**PROBLEM REQUIREMENTS:** Ignoring the pictures, repeat every entry below exactly as it appears.

**MATERIAL PROVIDED:**

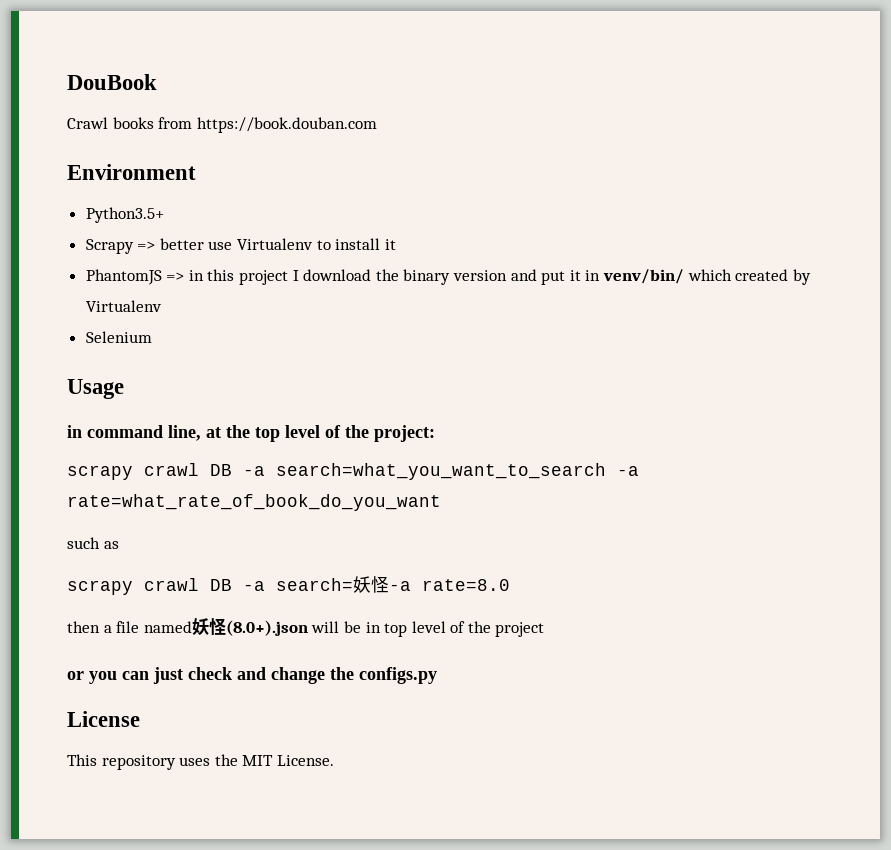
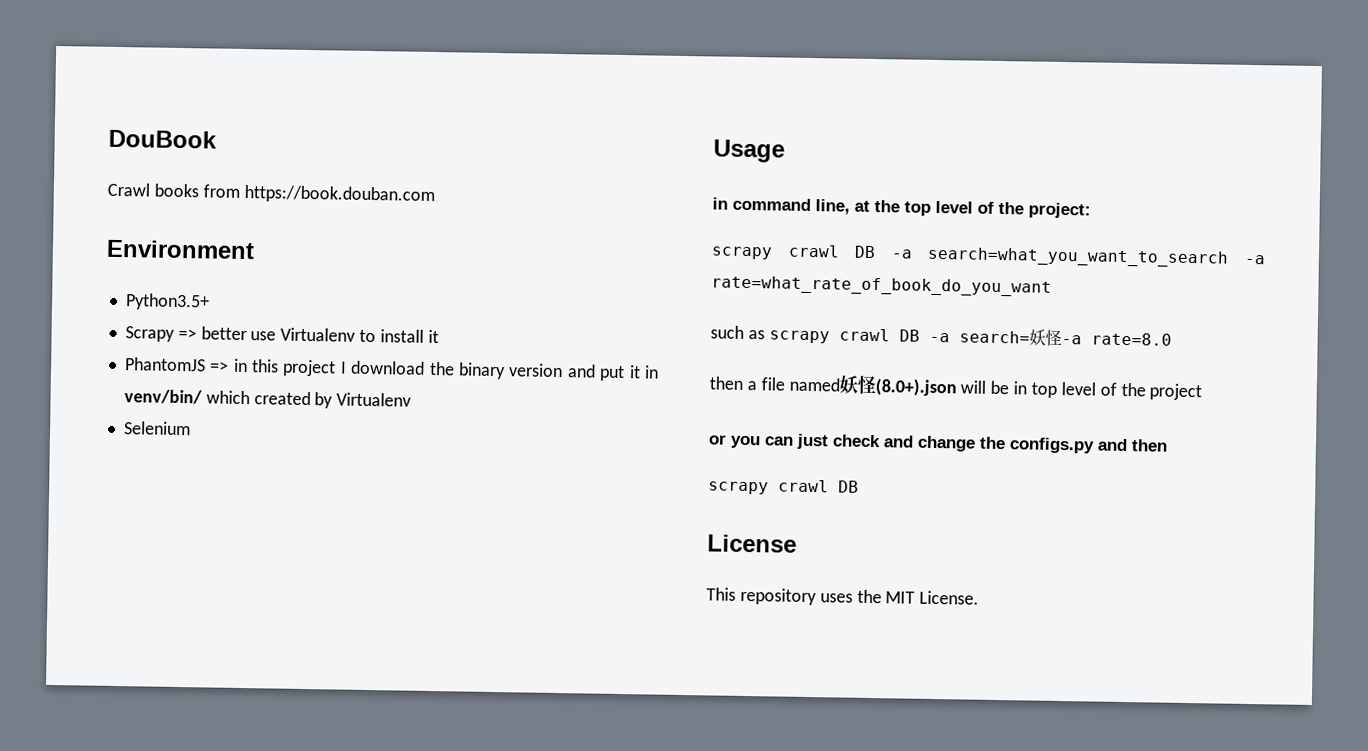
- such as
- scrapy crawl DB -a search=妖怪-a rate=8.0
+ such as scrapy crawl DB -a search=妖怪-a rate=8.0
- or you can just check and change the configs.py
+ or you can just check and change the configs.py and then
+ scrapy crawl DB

**ANSWER FOR THE TASK:**
- such as
- scrapy crawl DB -a search=妖怪-a rate=8.0
+ such as scrapy crawl DB -a search=妖怪-a rate=8.0
- or you can just check and change the configs.py
+ or you can just check and change the configs.py and then
+ scrapy crawl DB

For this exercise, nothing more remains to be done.